__WHAT TO DO__
Across the entries below, work out how many lines contain "latest". Please give the number only.

BEGIN RECORDS FOR THE TASK

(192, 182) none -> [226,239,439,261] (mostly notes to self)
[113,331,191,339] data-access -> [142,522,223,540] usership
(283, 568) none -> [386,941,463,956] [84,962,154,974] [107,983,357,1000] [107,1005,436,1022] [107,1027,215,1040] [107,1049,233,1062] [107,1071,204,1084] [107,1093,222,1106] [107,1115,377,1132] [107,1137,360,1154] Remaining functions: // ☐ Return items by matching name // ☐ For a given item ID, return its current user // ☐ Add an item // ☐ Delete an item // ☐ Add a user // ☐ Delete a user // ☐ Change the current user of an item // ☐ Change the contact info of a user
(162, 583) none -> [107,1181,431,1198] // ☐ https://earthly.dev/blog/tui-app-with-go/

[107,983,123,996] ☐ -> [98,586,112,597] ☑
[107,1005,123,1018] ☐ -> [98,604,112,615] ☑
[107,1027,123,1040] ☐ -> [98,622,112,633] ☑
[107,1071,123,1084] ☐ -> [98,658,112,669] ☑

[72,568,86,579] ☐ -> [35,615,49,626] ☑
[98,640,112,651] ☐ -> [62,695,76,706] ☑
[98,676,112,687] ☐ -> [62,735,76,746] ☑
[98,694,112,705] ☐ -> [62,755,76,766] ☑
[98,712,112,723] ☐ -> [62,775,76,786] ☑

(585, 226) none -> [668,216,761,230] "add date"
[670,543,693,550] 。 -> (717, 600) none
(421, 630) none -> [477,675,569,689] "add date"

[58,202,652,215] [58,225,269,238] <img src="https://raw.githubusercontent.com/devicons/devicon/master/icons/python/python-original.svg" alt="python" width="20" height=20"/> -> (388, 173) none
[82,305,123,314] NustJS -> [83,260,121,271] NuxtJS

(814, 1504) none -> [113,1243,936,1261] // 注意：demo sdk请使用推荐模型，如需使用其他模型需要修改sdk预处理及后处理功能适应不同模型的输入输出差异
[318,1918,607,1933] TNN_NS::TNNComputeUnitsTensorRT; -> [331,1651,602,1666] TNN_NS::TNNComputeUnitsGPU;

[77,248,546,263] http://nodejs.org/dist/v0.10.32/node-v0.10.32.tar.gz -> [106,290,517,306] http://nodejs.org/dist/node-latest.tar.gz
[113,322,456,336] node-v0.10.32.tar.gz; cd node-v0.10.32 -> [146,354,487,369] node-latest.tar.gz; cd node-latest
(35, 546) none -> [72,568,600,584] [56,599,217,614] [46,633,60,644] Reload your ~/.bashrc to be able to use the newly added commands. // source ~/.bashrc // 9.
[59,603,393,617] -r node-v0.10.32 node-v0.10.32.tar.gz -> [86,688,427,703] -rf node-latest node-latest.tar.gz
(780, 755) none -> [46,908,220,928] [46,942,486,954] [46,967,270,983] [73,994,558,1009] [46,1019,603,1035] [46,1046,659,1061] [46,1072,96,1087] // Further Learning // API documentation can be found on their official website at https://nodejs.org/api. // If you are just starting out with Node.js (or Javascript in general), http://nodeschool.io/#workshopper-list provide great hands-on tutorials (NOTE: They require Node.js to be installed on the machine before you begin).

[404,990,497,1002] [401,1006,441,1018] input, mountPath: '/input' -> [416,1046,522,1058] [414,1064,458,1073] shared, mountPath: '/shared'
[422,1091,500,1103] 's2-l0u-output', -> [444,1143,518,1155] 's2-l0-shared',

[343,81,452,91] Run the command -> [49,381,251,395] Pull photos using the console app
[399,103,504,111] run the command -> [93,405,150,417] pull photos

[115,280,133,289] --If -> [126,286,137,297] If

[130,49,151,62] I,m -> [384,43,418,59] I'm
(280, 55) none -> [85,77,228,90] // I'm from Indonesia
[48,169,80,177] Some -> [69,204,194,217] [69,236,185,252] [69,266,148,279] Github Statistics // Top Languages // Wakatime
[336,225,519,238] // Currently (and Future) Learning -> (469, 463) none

END RECORDS FOR THE TASK

__YOUR RESPONSE__
3